- Exercise -
Return the listing exactly. Keep no pictures.
___ Material to process ___
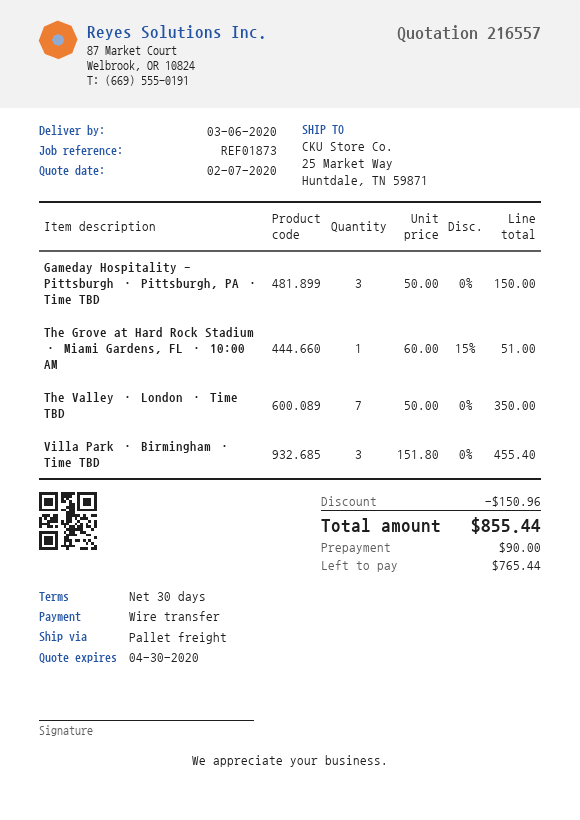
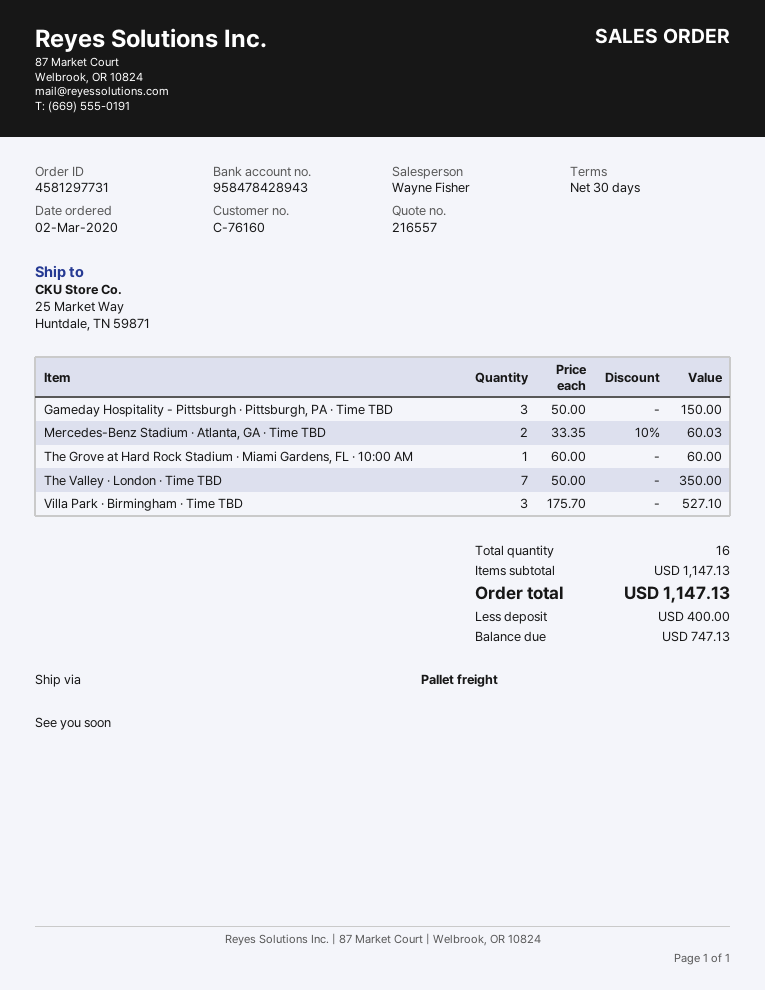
The Grove at Hard Rock Stadium · Miami Gardens, FL · 10:00 AM: 1 x 60.00 - 15% = 51.00 -> 1 x 60.00 = 60.00
Villa Park · Birmingham · Time TBD: 3 x 151.80 = 455.40 -> 3 x 175.70 = 527.10
Mercedes-Benz Stadium · Atlanta, GA · Time TBD: none -> 2 x 33.35 - 10% = 60.03
discount: 150.96 -> none
total: 855.44 -> 1147.13
deposit: 90.00 -> 400.00
balance: 765.44 -> 747.13

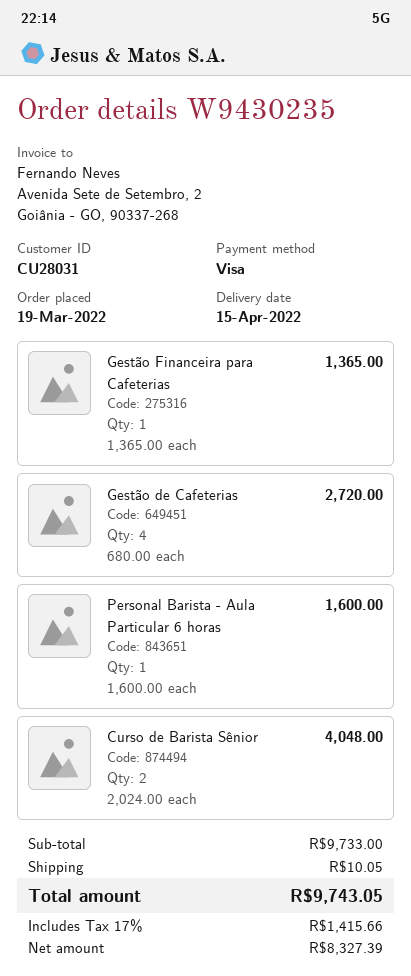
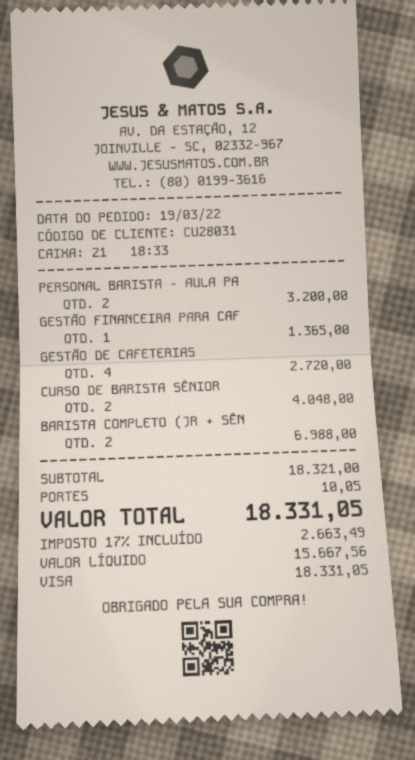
Personal Barista - Aula Particular 6 horas: 1 for 1600.00 -> 2 for 3200.00
BARISTA COMPLETO (JR + SÊN: none -> 2 for 6988.00
subtotal: 9733.00 -> 18321.00
net: 8327.39 -> 15667.56
tax: 17% = 1415.66 -> 17% = 2663.49
total: 9743.05 -> 18331.05

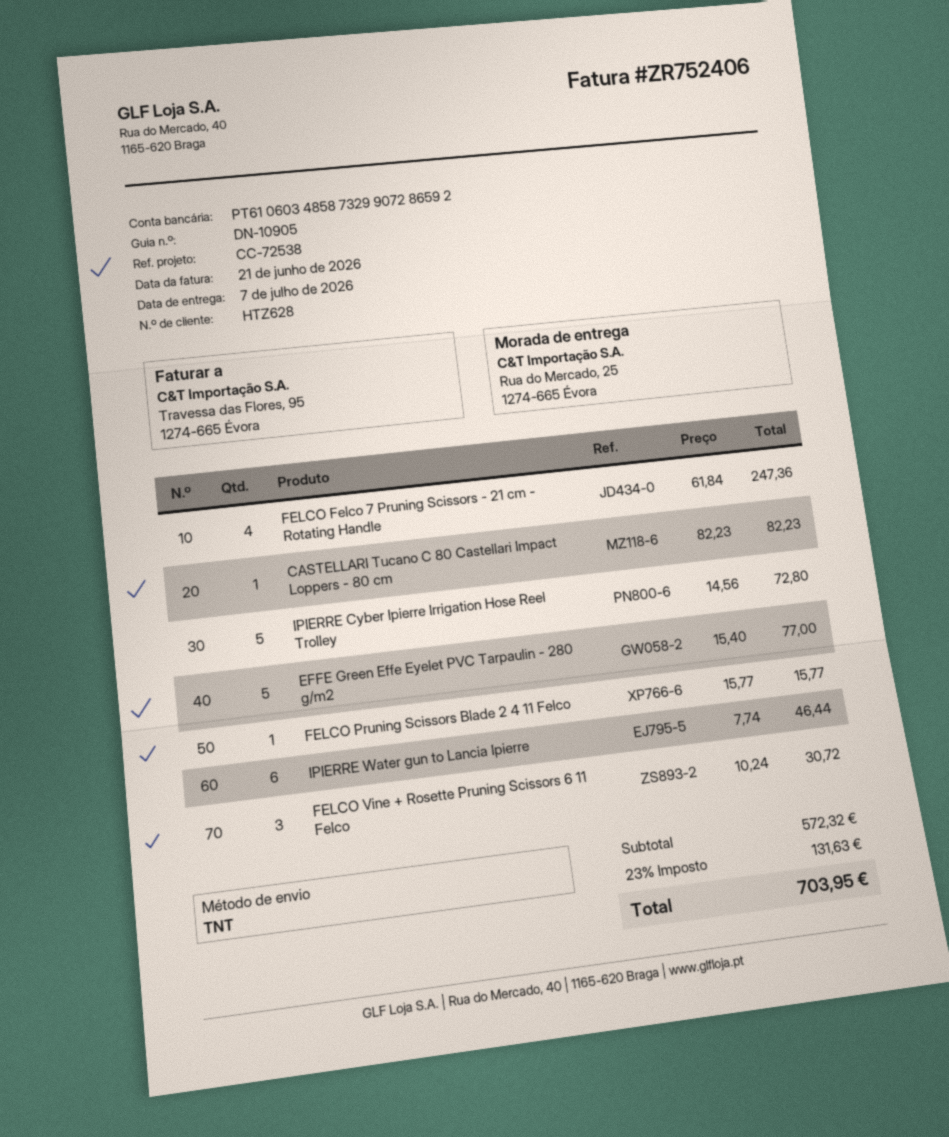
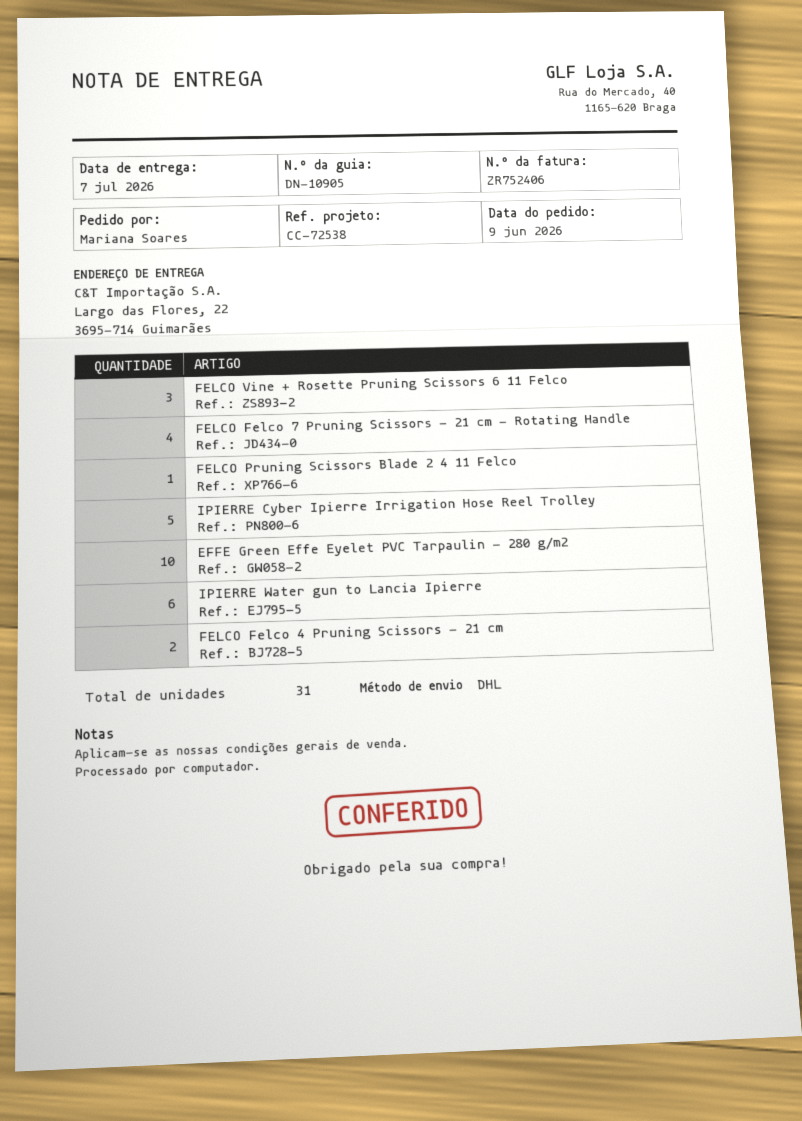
shipping method: TNT -> DHL
ship to: Rua do Mercado, 25, 1274-665 Évora -> Largo das Flores, 22, 3695-714 Guimarães
CASTELLARI Tucano C 80 Castellari Impact Loppers - 80 cm: 1 -> none
EFFE Green Effe Eyelet PVC Tarpaulin - 280 g/m2: 5 -> 10
FELCO Felco 4 Pruning Scissors - 21 cm: none -> 2

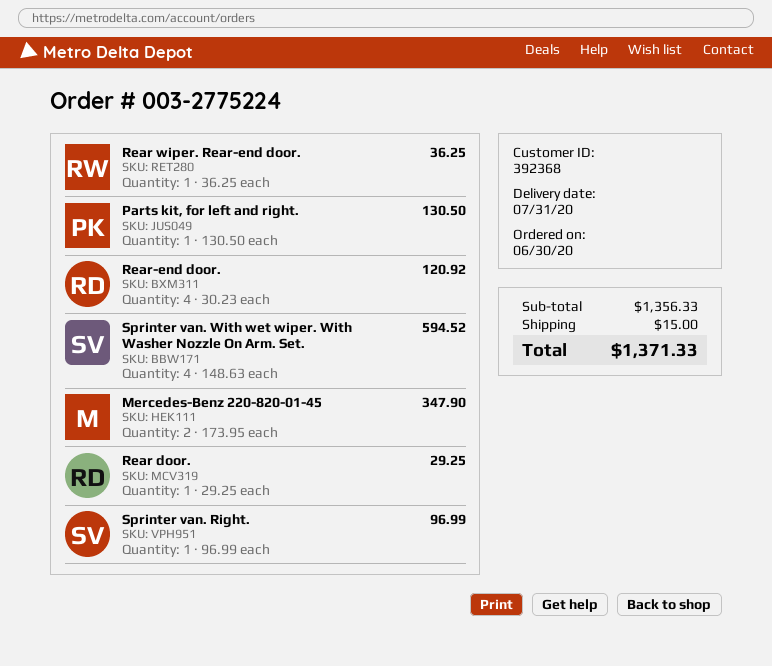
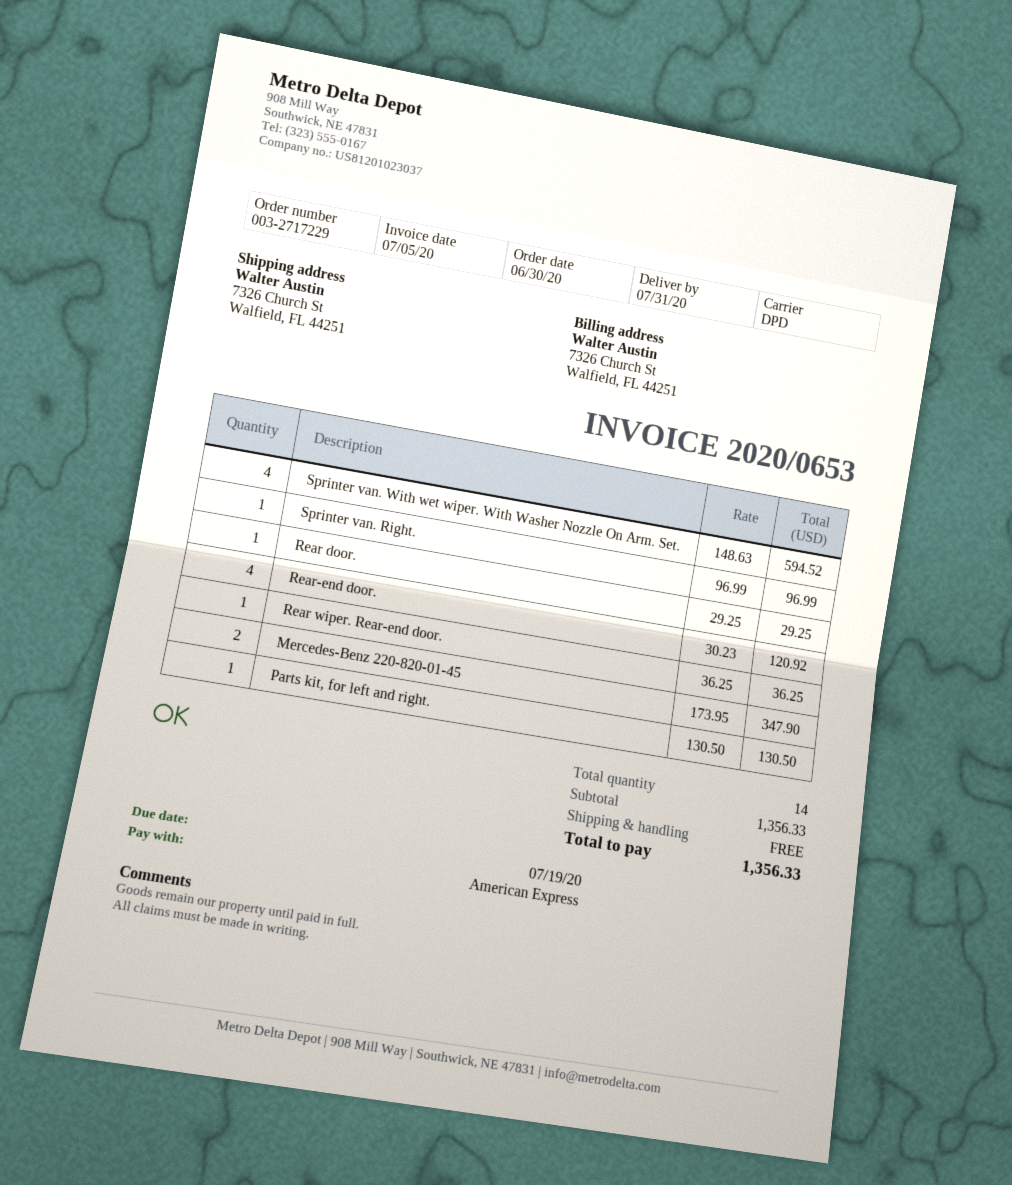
order number: 003-2775224 -> 003-2717229
shipping: 15.00 -> 0.00
total: 1371.33 -> 1356.33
___
- Written solution -
The Grove at Hard Rock Stadium · Miami Gardens, FL · 10:00 AM: 1 x 60.00 - 15% = 51.00 -> 1 x 60.00 = 60.00
Villa Park · Birmingham · Time TBD: 3 x 151.80 = 455.40 -> 3 x 175.70 = 527.10
Mercedes-Benz Stadium · Atlanta, GA · Time TBD: none -> 2 x 33.35 - 10% = 60.03
discount: 150.96 -> none
total: 855.44 -> 1147.13
deposit: 90.00 -> 400.00
balance: 765.44 -> 747.13

Personal Barista - Aula Particular 6 horas: 1 for 1600.00 -> 2 for 3200.00
BARISTA COMPLETO (JR + SÊN: none -> 2 for 6988.00
subtotal: 9733.00 -> 18321.00
net: 8327.39 -> 15667.56
tax: 17% = 1415.66 -> 17% = 2663.49
total: 9743.05 -> 18331.05

shipping method: TNT -> DHL
ship to: Rua do Mercado, 25, 1274-665 Évora -> Largo das Flores, 22, 3695-714 Guimarães
CASTELLARI Tucano C 80 Castellari Impact Loppers - 80 cm: 1 -> none
EFFE Green Effe Eyelet PVC Tarpaulin - 280 g/m2: 5 -> 10
FELCO Felco 4 Pruning Scissors - 21 cm: none -> 2

order number: 003-2775224 -> 003-2717229
shipping: 15.00 -> 0.00
total: 1371.33 -> 1356.33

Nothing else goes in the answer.